According to a review of all singleton live births that occurred in Brazil from 2015 through 2018, the risk for death among children born with congenital Zika syndrome was around 11 times higher than it was for children born without the syndrome, researchers reported this week in The New England Journal of Medicine.

The researchers followed more than 11.4 million Brazilian children through their first 3 years of life, including more than 3,300 with congenital Zika syndrome, and calculated mortality rates of 52.6 deaths (95% CI, 47.6-58) per 1,000 person-years among children with the syndrome and 5.6 deaths (95% CI, 5.6-5.7) per 1,000 person-years among other children.
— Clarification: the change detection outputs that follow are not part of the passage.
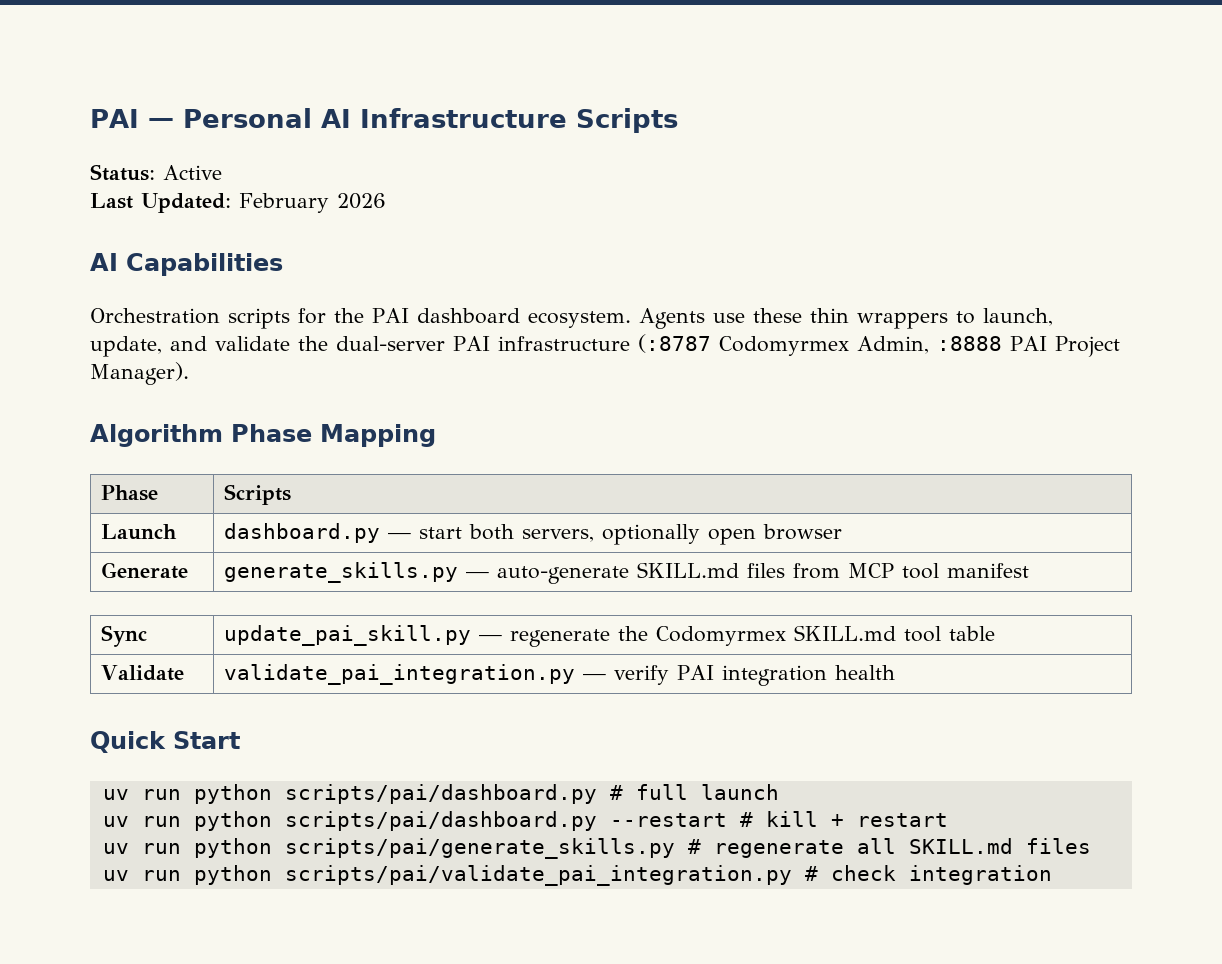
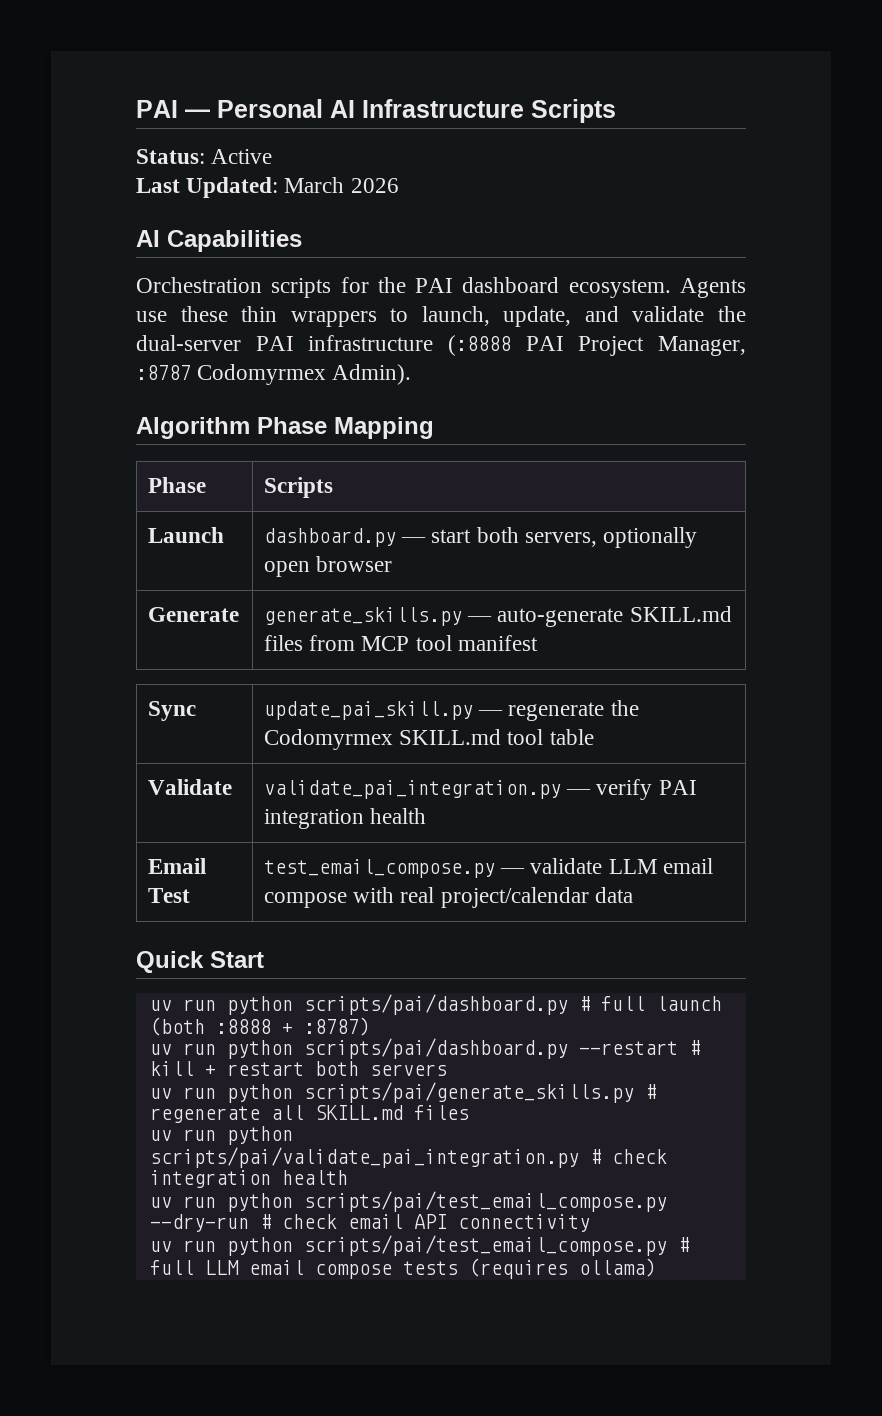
- Last Updated: February 2026
+ Last Updated: March 2026
- Agents use these thin wrappers to launch, update, and validate the dual-server PAI infrastructure (:8787 Codomyrmex Admin, :8888 PAI Project Manager).
+ Agents use these thin wrappers to launch, update, and validate the dual-server PAI infrastructure (:8888 PAI Project Manager, :8787 Codomyrmex Admin).
+ Email Test | test_email_compose.py — validate LLM email compose with real project/calendar data
- uv run python scripts/pai/dashboard.py # full launch
+ uv run python scripts/pai/dashboard.py # full launch (both :8888 + :8787)
- uv run python scripts/pai/dashboard.py --restart # kill + restart
+ uv run python scripts/pai/dashboard.py --restart # kill + restart both servers
- uv run python scripts/pai/validate_pai_integration.py # check integration
+ uv run python scripts/pai/validate_pai_integration.py # check integration health
+ uv run python scripts/pai/test_email_compose.py --dry-run # check email API connectivity
+ uv run python scripts/pai/test_email_compose.py # full LLM email compose tests (requires ollama)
The mortality rate ratio among children with congenital Zika syndrome was 11.3 (95% CI, 10.2-12.4) compared with those without the syndrome. Mortality rates were similar among children born before 32 weeks’ gestation but increased after that. Children born at term with a normal birth rate were 12.9 times (95% CI, 10.9-15.3) more likely to die, the researchers found.

“This study showed a higher risk of death among live-born children with congenital Zika syndrome than among those without the syndrome, and the risk persisted throughout the first 3 years of life,” the researchers wrote. “These findings draw attention to the importance of primary prevention of infection in women of childbearing age against Aedes aegypti bites.”